--- TASK DATA Enclosed Below ---
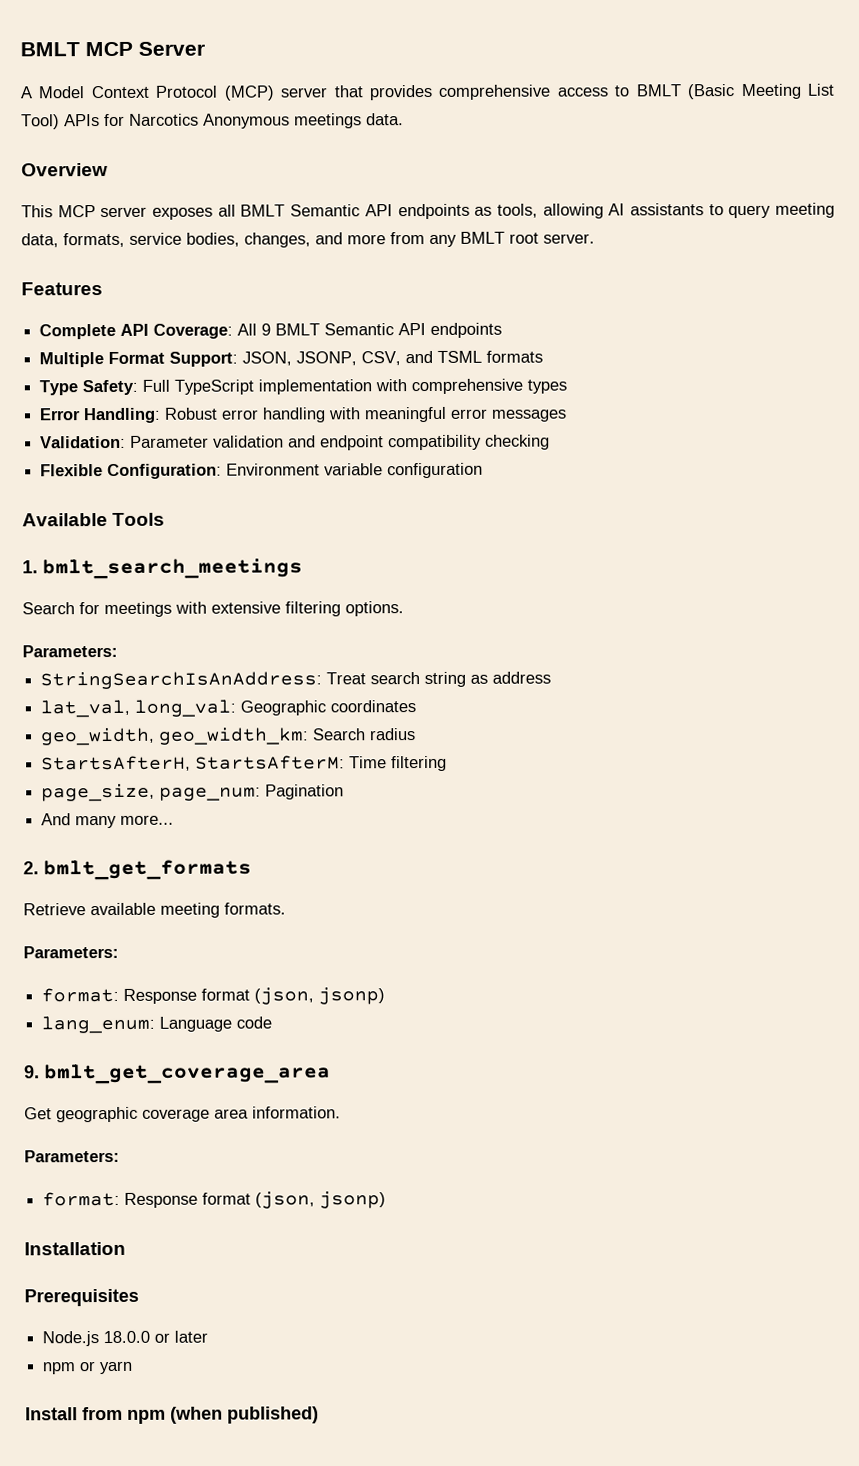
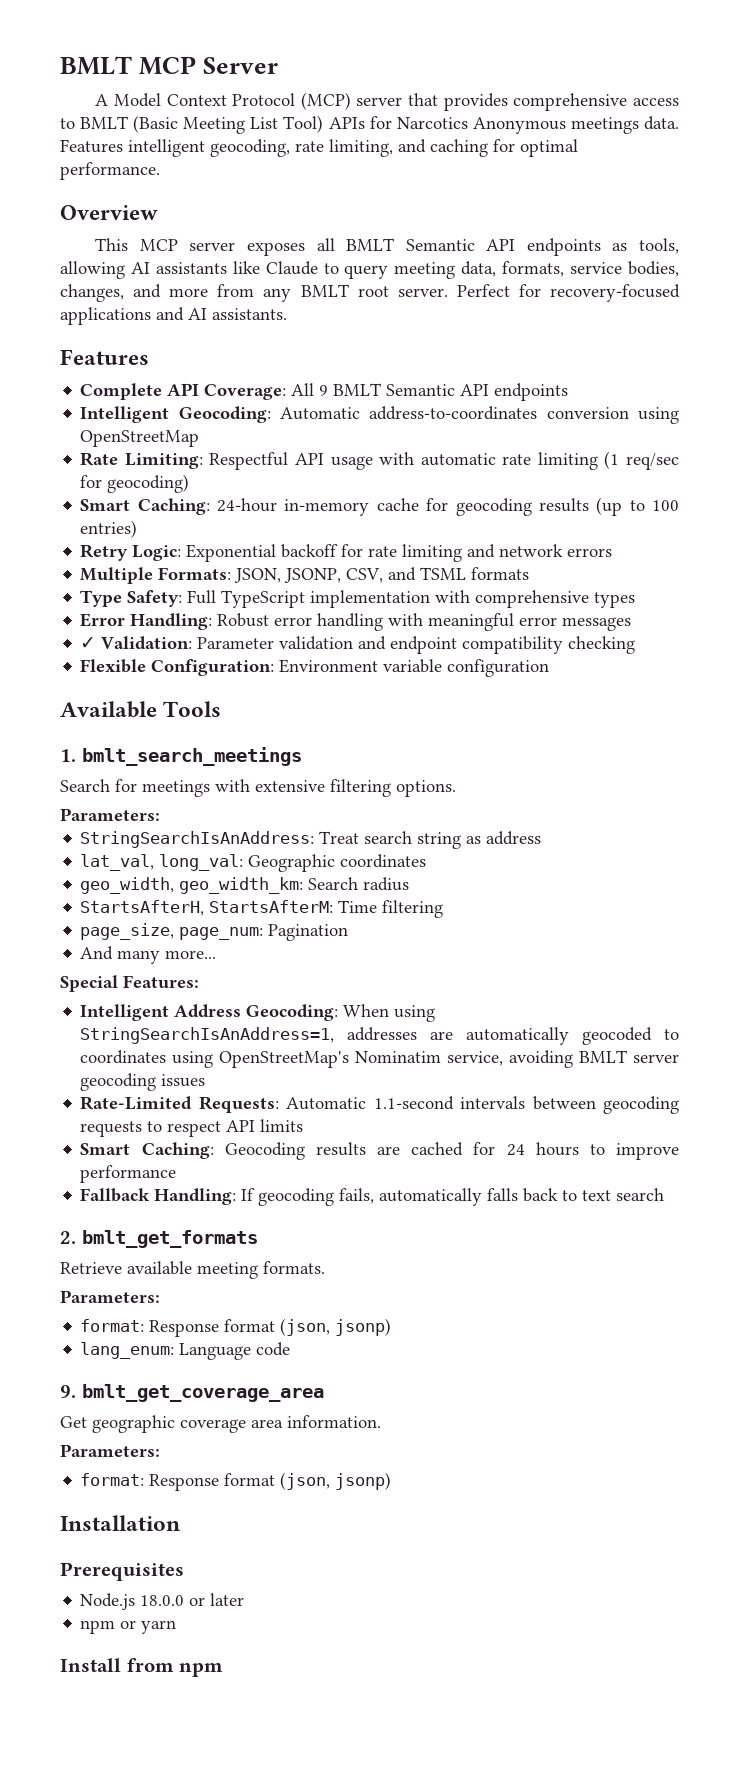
+ Features intelligent geocoding, rate limiting, and caching for optimal performance.
- This MCP server exposes all BMLT Semantic API endpoints as tools, allowing AI assistants to query meeting data, formats, service bodies, changes, and more from any BMLT root server.
+ This MCP server exposes all BMLT Semantic API endpoints as tools, allowing AI assistants like Claude to query meeting data, formats, service bodies, changes, and more from any BMLT root server. Perfect for recovery-focused applications and AI assistants.
+ Intelligent Geocoding: Automatic address-to-coordinates conversion using OpenStreetMap
+ Rate Limiting: Respectful API usage with automatic rate limiting (1 req/sec for geocoding)
+ Smart Caching: 24-hour in-memory cache for geocoding results (up to 100 entries)
+ Retry Logic: Exponential backoff for rate limiting and network errors
- Multiple Format Support: JSON, JSONP, CSV, and TSML formats
+ Multiple Formats: JSON, JSONP, CSV, and TSML formats
- Validation: Parameter validation and endpoint compatibility checking
+ ✓ Validation: Parameter validation and endpoint compatibility checking
+ Special Features:
+ Intelligent Address Geocoding: When using StringSearchIsAnAddress=1, addresses are automatically geocoded to coordinates using OpenStreetMap's Nominatim service, avoiding BMLT server geocoding issues
+ Rate-Limited Requests: Automatic 1.1-second intervals between geocoding requests to respect API limits
+ Smart Caching: Geocoding results are cached for 24 hours to improve performance
+ Fallback Handling: If geocoding fails, automatically falls back to text search
- Install from npm (when published)
+ Install from npm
--- End of Enclosed TASK DATA ---
ASSIGNMENT
Each line holding the word "OpenStreetMap" must be pulled from the records.

TASK ANSWER
+ Intelligent Geocoding: Automatic address-to-coordinates conversion using OpenStreetMap
+ Intelligent Address Geocoding: When using StringSearchIsAnAddress=1, addresses are automatically geocoded to coordinates using OpenStreetMap's Nominatim service, avoiding BMLT server geocoding issues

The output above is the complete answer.